# 1. Data Preparation

In [1]:
# Import Libraries Used in Data Preparation
import pandas as pd
import os
debug = True
import warnings
warnings.filterwarnings('ignore')

#### 1.1 Load Data from files

In [2]:
#Code to Load Data in a DataFrame
datafolder = '../data/'
#print(os.listdir(datafolder))
train_features_file_name = 'train_features.csv'
train_labels_file_name = 'train_salaries.csv'
test_features_file_name = 'test_features.csv'

# with open(os.path.join(datafolder, test_features_file_name)) as f:
#     x = f.readlines()
# print(x[1])
train_data_features = pd.read_csv(os.path.join(datafolder, train_features_file_name))
train_data_labels = pd.read_csv(os.path.join(datafolder, train_labels_file_name))
train_full = pd.merge(train_data_features, train_data_labels, on='jobId',how ='inner')
test_data_features = pd.read_csv(os.path.join(datafolder, test_features_file_name))

assert(train_full.shape[0] == train_data_features.shape[0])
assert(train_full.shape[0] == train_data_labels.shape[0])
#train_full.dropna(how ='any', inplace = True)
train_full.shape

(1000000, 9)

#### 1.2 Clean/Check Data (Pending)

In [3]:
#train_full.describe()
train_full.isnull().sum()

jobId                  0
companyId              0
jobType                0
degree                 0
major                  0
industry               0
yearsExperience        0
milesFromMetropolis    0
salary                 0
dtype: int64

####  1.3 Encode Categorical Variables

1.3.1 One Hot Encoding : Done for *companyId*, *major*, and *industry* as these variabes are categories and may influence the salary

In [4]:
#Encode Categorical Variables One Hot

def one_hot_encoding(c, df):
    new_f_name = 'OH_'+ c
    df = pd.concat([train_full, pd.get_dummies(df[c], prefix= new_f_name)], axis=1)
    return df, new_f_name

cat_features_normal = ['companyId', 'major', 'industry']
cat_features_normal_new = []
for c in cat_features_normal:
    train_full, new_f_name = one_hot_encoding(c, train_full)
    cat_features_normal_new.append(new_f_name)
    
    
print(cat_features_normal_new)
#train_full.head(1)

['OH_companyId', 'OH_major', 'OH_industry']

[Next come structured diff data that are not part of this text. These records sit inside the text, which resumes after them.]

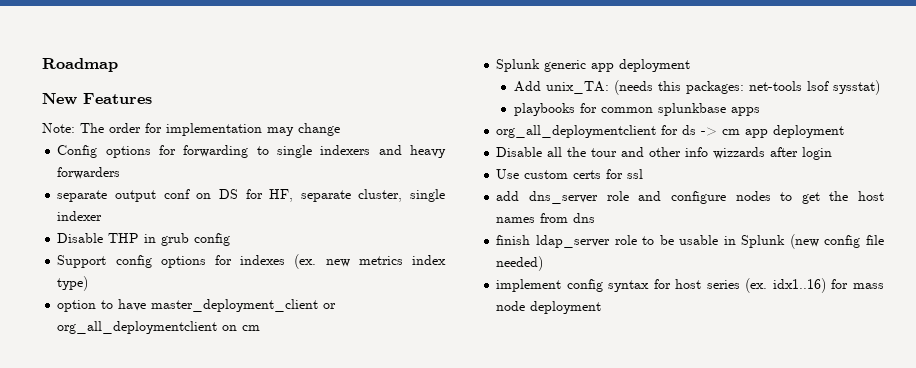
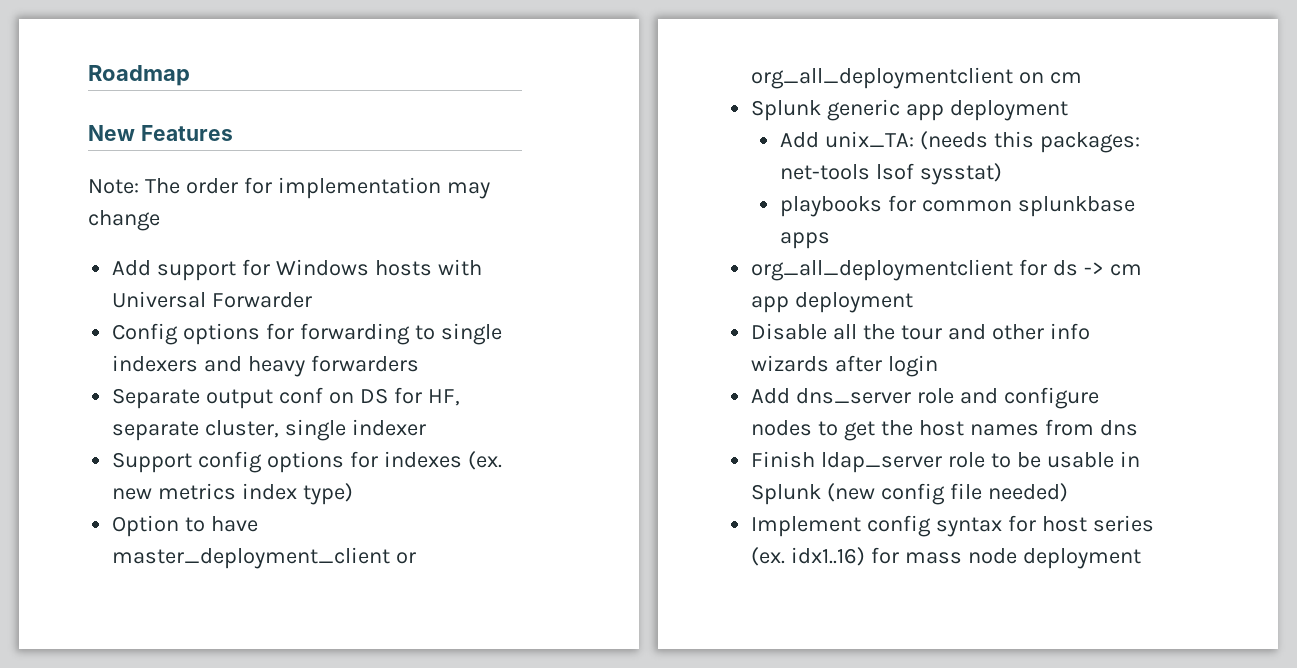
(340, 129) none -> [112,259,482,281] [112,291,313,308] // Add support for Windows hosts with Universal Forwarder
[57,190,108,202] separate -> [112,388,201,409] Separate
[57,233,231,246] // Disable THP in grub config -> (427, 427) none
[57,300,97,312] option -> [112,515,180,537] Option
[713,147,766,159] wizzards -> [751,355,830,372] wizards
[496,169,644,179] [496,191,520,201] Use custom certs for ssl // add -> [751,388,791,404] Add
[496,235,531,245] finish -> [751,451,816,468] Finish
[496,279,562,292] implement -> [751,516,862,537] Implement

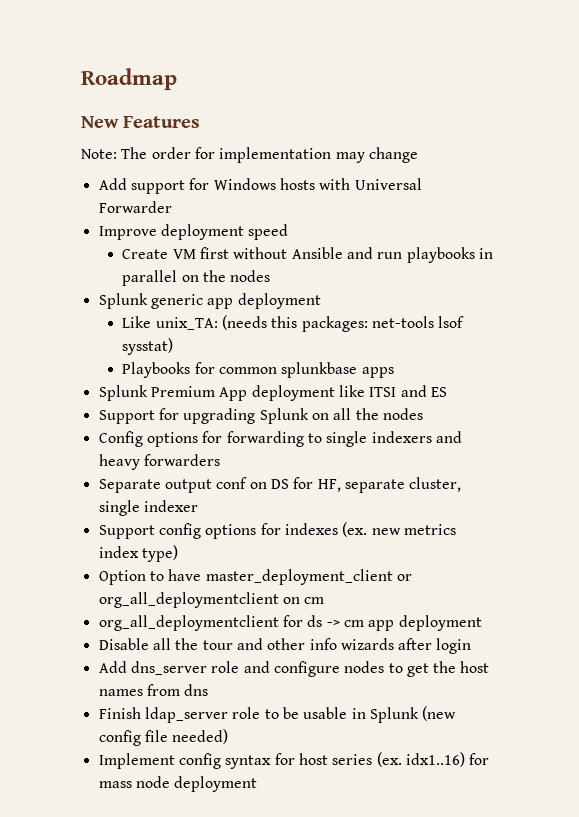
(313, 300) none -> [98,224,289,240] [122,247,493,263] [122,270,271,286] [98,293,321,309] [122,315,465,332] [122,338,174,355] [122,362,394,378] [98,385,447,401] [98,408,423,424] // Improve deployment speed // Create VM first without Ansible and run playbooks in parallel on the nodes // Splunk generic app deployment // Like unix_TA: (needs this packages: net-tools lsof sysstat) // Playbooks for common splunkbase apps // Splunk Premium App deployment like ITSI and ES // Support for upgrading Splunk on all the nodes
[751,99,1069,121] [780,131,1140,153] [780,163,1003,185] [780,195,1135,217] [780,232,831,249] // Splunk generic app deployment // Add unix_TA: (needs this packages: net-tools lsof sysstat) // playbooks for common splunkbase apps -> (325, 600) none

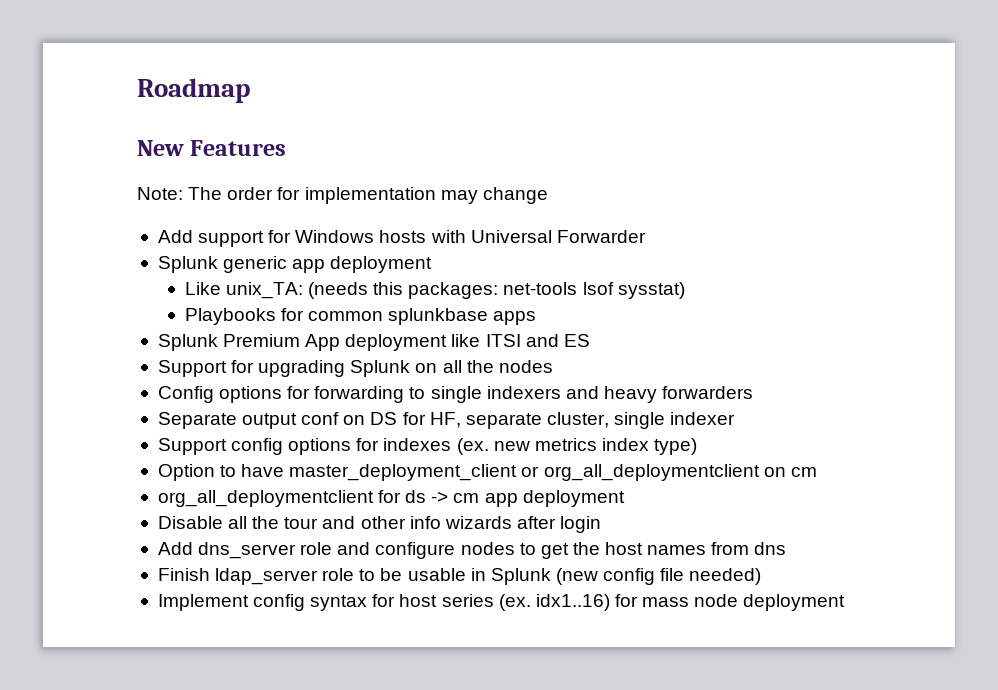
[98,224,289,240] [122,247,493,263] [122,270,271,286] // Improve deployment speed // Create VM first without Ansible and run playbooks in parallel on the nodes -> (646, 236) none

1.3.2 Ordinal  Encoding : Done for *degree* and *jobType* as these variabes have an inherent order associated with them

In [5]:
#Pending Visualize data to decide order

In [6]:
#Encode Categorical Variables Ordered

def ordinal_encoding(c, df, lookup):
    new_f_name = 'ORD_'+ c
    df[new_f_name] =  df[c].map(lookup)
    return df, new_f_name

degreeOrder = {'BACHELORS':2, 'DOCTORAL':4, 'HIGH_SCHOOL':1, 'MASTERS':3, 'NONE':0}
jobTypeOrder = {'CEO':7, 'CFO':6, 'CTO':5, 'VICE_PRESIDENT':4, 'MANAGER':3,'SENIOR':2, 'JUNIOR':1, 'JANITOR':0}

cat_features_ordinal = ['jobType', 'degree']
cat_features_ordinal_new = []
for c in cat_features_ordinal:
    train_full, new_f_name = ordinal_encoding(c, train_full, eval(c+'Order'))
    cat_features_ordinal_new.append(new_f_name)

print(cat_features_ordinal_new)
#train_full.head(1)

['ORD_jobType', 'ORD_degree']


#### 1.4 Shuffle Data and Split into K folds which are used during model selection

In [7]:
#Shuffle Train Data
train_full =  train_full.sample(frac=1).reset_index(drop=True)

In [8]:
# Split Data into K Folds
from sklearn.model_selection import KFold
def GetKFoldData(df,k):
    folds = {}
    kfolds = KFold(n_splits=k, shuffle = True, random_state = 4) 
    foldidx = 0
    for train_idx, test_idx in kfolds.split(df.index):
        folds[foldidx] = { 'train': df.iloc[train_idx], 'test':df.iloc[test_idx]}
        foldidx+=1
    return folds

#exp_data_k_folds = GetKFoldData(train_full, 10)
#idx_list_org = exp_data_k_folds[0]['test'].index.tolist()
#exp_data_k_folds[0]['test'].shape


In [9]:
# set(test_data_features.jobType.tolist())
# set(test_data_features.degree.tolist())

# 2. Model Selection

#### 2.1 Decide Features to Use and Models to Evaluate (Feature Scaling Pending)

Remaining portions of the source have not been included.